**EXERCISE REQUIREMENTS**.
A faithful copy of the entries is needed, one that leaves out the pictures.

**Before-and-after page screenshots**.
------------------------------------------------------------------------

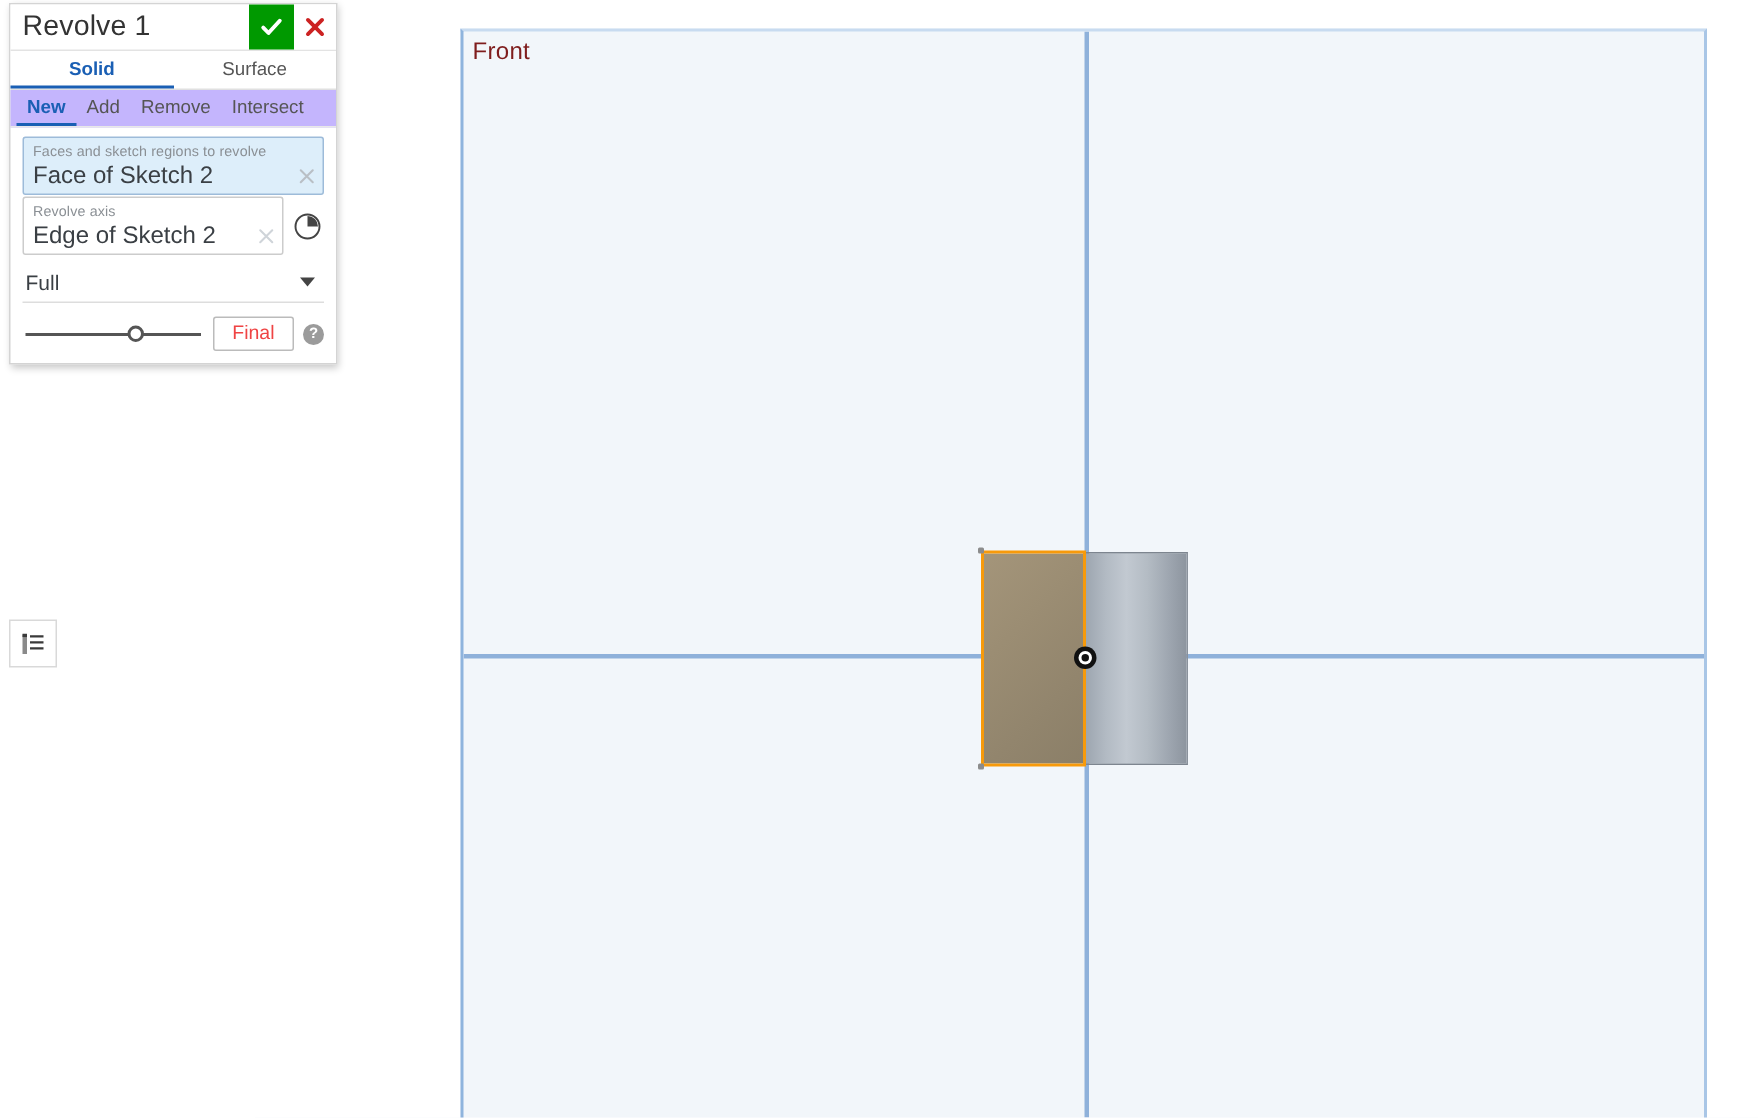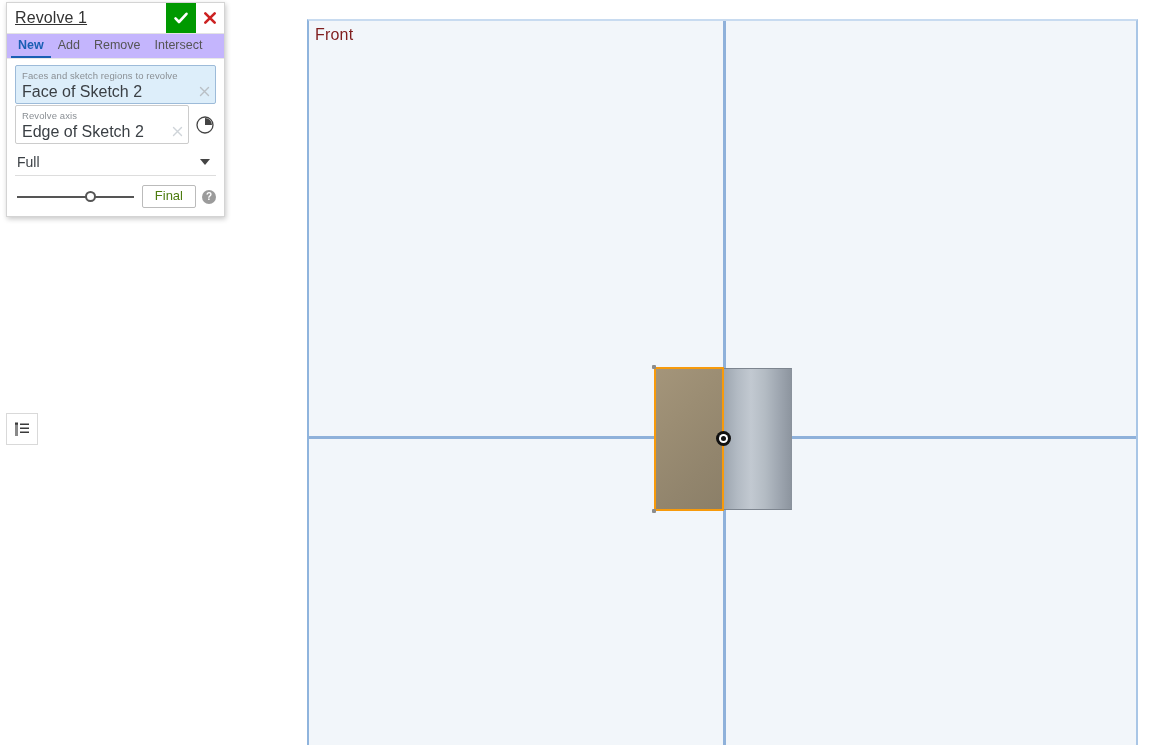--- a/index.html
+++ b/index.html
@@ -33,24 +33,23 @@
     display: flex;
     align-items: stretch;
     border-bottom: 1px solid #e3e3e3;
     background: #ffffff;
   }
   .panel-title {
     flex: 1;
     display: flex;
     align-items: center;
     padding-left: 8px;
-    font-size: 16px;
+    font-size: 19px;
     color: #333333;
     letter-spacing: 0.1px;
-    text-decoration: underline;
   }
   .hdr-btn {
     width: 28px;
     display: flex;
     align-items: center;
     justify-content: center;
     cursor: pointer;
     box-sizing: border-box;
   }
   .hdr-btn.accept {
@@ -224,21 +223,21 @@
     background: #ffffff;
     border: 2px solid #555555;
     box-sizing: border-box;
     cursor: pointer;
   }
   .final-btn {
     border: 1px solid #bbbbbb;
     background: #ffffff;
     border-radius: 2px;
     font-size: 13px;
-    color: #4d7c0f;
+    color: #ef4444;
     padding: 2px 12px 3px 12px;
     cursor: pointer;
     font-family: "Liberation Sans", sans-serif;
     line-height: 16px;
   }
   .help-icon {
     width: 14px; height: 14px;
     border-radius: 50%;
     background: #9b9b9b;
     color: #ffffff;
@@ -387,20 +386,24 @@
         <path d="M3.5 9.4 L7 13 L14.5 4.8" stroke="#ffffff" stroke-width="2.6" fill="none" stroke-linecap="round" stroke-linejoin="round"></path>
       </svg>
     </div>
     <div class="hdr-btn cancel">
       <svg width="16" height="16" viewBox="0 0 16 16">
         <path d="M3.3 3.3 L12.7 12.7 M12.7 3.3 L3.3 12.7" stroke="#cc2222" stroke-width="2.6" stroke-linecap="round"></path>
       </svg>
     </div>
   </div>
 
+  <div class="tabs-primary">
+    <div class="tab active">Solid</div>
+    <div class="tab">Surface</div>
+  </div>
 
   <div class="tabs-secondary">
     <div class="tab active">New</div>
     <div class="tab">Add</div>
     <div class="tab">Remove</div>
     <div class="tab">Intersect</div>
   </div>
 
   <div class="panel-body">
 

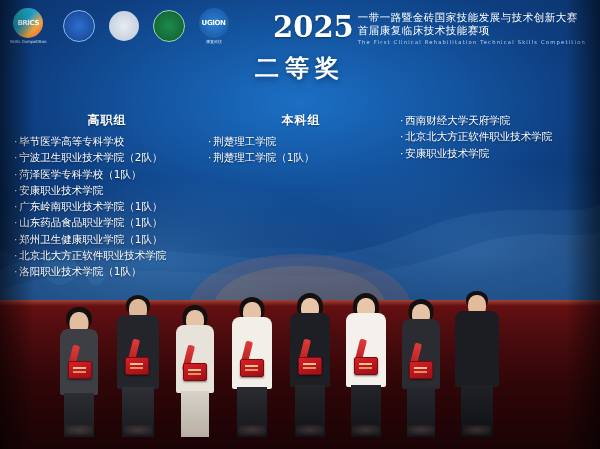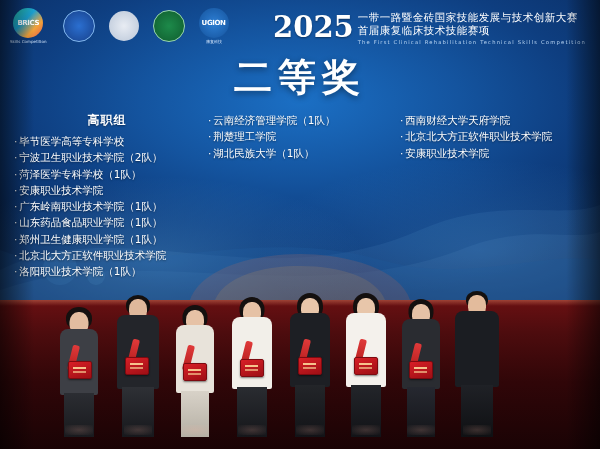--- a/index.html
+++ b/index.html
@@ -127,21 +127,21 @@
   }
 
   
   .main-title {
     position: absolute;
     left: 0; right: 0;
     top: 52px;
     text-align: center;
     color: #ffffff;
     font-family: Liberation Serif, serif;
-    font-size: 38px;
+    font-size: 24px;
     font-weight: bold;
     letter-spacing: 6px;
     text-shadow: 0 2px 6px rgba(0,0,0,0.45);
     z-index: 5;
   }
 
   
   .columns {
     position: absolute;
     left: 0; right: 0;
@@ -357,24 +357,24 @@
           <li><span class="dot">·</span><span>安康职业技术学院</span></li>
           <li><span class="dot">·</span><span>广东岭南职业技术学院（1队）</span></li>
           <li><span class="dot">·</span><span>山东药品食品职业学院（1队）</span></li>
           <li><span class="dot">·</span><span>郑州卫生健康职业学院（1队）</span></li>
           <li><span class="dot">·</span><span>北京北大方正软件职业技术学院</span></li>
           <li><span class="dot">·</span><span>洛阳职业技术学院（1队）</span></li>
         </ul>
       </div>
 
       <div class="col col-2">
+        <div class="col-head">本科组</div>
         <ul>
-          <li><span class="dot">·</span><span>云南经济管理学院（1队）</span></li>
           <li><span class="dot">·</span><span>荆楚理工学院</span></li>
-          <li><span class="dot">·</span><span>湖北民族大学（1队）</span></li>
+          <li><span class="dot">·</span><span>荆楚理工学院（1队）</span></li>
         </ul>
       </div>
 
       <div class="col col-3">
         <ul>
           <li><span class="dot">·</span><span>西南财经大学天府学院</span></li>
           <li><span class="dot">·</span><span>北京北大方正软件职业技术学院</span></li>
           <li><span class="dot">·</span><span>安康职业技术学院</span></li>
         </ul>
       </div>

------------------------------------------------------------------------

**RESPONSE BELOW**.
--- a/index.html
+++ b/index.html
@@ -33,24 +33,23 @@
     display: flex;
     align-items: stretch;
     border-bottom: 1px solid #e3e3e3;
     background: #ffffff;
   }
   .panel-title {
     flex: 1;
     display: flex;
     align-items: center;
     padding-left: 8px;
-    font-size: 16px;
+    font-size: 19px;
     color: #333333;
     letter-spacing: 0.1px;
-    text-decoration: underline;
   }
   .hdr-btn {
     width: 28px;
     display: flex;
     align-items: center;
     justify-content: center;
     cursor: pointer;
     box-sizing: border-box;
   }
   .hdr-btn.accept {
@@ -224,21 +223,21 @@
     background: #ffffff;
     border: 2px solid #555555;
     box-sizing: border-box;
     cursor: pointer;
   }
   .final-btn {
     border: 1px solid #bbbbbb;
     background: #ffffff;
     border-radius: 2px;
     font-size: 13px;
-    color: #4d7c0f;
+    color: #ef4444;
     padding: 2px 12px 3px 12px;
     cursor: pointer;
     font-family: "Liberation Sans", sans-serif;
     line-height: 16px;
   }
   .help-icon {
     width: 14px; height: 14px;
     border-radius: 50%;
     background: #9b9b9b;
     color: #ffffff;
@@ -387,20 +386,24 @@
         <path d="M3.5 9.4 L7 13 L14.5 4.8" stroke="#ffffff" stroke-width="2.6" fill="none" stroke-linecap="round" stroke-linejoin="round"></path>
       </svg>
     </div>
     <div class="hdr-btn cancel">
       <svg width="16" height="16" viewBox="0 0 16 16">
         <path d="M3.3 3.3 L12.7 12.7 M12.7 3.3 L3.3 12.7" stroke="#cc2222" stroke-width="2.6" stroke-linecap="round"></path>
       </svg>
     </div>
   </div>
 
+  <div class="tabs-primary">
+    <div class="tab active">Solid</div>
+    <div class="tab">Surface</div>
+  </div>
 
   <div class="tabs-secondary">
     <div class="tab active">New</div>
     <div class="tab">Add</div>
     <div class="tab">Remove</div>
     <div class="tab">Intersect</div>
   </div>
 
   <div class="panel-body">
 

--- a/index.html
+++ b/index.html
@@ -127,21 +127,21 @@
   }
 
   
   .main-title {
     position: absolute;
     left: 0; right: 0;
     top: 52px;
     text-align: center;
     color: #ffffff;
     font-family: Liberation Serif, serif;
-    font-size: 38px;
+    font-size: 24px;
     font-weight: bold;
     letter-spacing: 6px;
     text-shadow: 0 2px 6px rgba(0,0,0,0.45);
     z-index: 5;
   }
 
   
   .columns {
     position: absolute;
     left: 0; right: 0;
@@ -357,24 +357,24 @@
           <li><span class="dot">·</span><span>安康职业技术学院</span></li>
           <li><span class="dot">·</span><span>广东岭南职业技术学院（1队）</span></li>
           <li><span class="dot">·</span><span>山东药品食品职业学院（1队）</span></li>
           <li><span class="dot">·</span><span>郑州卫生健康职业学院（1队）</span></li>
           <li><span class="dot">·</span><span>北京北大方正软件职业技术学院</span></li>
           <li><span class="dot">·</span><span>洛阳职业技术学院（1队）</span></li>
         </ul>
       </div>
 
       <div class="col col-2">
+        <div class="col-head">本科组</div>
         <ul>
-          <li><span class="dot">·</span><span>云南经济管理学院（1队）</span></li>
           <li><span class="dot">·</span><span>荆楚理工学院</span></li>
-          <li><span class="dot">·</span><span>湖北民族大学（1队）</span></li>
+          <li><span class="dot">·</span><span>荆楚理工学院（1队）</span></li>
         </ul>
       </div>
 
       <div class="col col-3">
         <ul>
           <li><span class="dot">·</span><span>西南财经大学天府学院</span></li>
           <li><span class="dot">·</span><span>北京北大方正软件职业技术学院</span></li>
           <li><span class="dot">·</span><span>安康职业技术学院</span></li>
         </ul>
       </div>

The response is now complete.